= Salvator Tongiorgi =

Italian jesuit (1820–1865)

Salvator Tongiorgi (25 December 1820 – 12 November 1865) was an Italian Jesuit philosopher and theologian.

==Life==

Born in Rome, Tongiorgi entered the Society of Jesus at the age of seventeen. After the usual noviceship, literary and philosophical studies, a half-decade was spent in teaching rhetoric at Reggio Emilia and humanities at Forlì. Then four years were passed in the study of theology, under professors such as Giovanni Perrone and Carlo Passaglia.

Immediately after this, in 1853, the young priest was assigned to the chair of philosophy in the Roman College, and there during twelve years distinguished himself as a teacher and author. Within a few days of his forty-fourth birthday he was appointed assistant to the provincial of the Roman Province; but his health gave way before a year had elapsed.

==Works==

Tongiorgi wrote a well-known course of philosophy, Institutiones philosophicae, which he published in three volumes at Rome in 1861 and at Brussels in 1862. Nine editions appeared during the next eighteen years, some of them modified by Claudio Ranieri. A compendium of the same work and a separate volume on ethics also came from his pen. All his works were used as textbooks for college or seminary.

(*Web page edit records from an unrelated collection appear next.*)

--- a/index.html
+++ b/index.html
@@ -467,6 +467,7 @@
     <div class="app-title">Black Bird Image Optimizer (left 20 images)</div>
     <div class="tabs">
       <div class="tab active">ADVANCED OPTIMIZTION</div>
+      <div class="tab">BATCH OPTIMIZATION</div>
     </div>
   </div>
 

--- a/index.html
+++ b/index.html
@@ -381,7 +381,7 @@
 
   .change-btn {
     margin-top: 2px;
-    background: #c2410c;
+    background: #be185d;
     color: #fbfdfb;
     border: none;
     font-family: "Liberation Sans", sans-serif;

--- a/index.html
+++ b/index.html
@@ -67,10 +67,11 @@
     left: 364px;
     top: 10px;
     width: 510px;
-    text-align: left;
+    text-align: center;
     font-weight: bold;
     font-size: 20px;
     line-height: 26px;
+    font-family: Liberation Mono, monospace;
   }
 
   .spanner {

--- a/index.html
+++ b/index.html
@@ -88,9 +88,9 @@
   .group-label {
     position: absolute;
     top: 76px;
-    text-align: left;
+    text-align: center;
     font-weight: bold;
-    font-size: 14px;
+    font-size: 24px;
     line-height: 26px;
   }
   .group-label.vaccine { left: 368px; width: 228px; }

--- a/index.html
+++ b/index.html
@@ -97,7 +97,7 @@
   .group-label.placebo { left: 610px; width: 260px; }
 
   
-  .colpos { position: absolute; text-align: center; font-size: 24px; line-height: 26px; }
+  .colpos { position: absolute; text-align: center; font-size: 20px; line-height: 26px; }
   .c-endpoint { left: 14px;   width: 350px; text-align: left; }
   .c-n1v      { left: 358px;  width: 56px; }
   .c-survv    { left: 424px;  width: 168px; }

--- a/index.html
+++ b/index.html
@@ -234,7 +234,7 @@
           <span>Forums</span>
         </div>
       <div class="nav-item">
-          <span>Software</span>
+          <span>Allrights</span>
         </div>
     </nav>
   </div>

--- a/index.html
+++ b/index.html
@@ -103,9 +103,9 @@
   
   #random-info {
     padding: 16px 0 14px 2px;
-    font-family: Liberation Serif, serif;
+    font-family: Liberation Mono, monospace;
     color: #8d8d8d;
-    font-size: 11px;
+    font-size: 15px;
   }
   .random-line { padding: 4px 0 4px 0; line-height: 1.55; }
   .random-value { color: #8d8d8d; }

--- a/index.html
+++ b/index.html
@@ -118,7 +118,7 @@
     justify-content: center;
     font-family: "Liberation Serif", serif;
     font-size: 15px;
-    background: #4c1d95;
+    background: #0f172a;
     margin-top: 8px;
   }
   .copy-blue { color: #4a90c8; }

On some of the mooted questions in philosophy the author departed from the scholastic tradition, rejecting the Peripatetic theory of matter and form, denying the real distinction between accidents and substance, and claiming that mere resultants of mechanical and chemical forces could produce the life-activity seen in the vegetable world. These doctrines were not widely accepted; yet they stimulated neo-Scholasticism to make better use of the researches carried on in the physical sciences.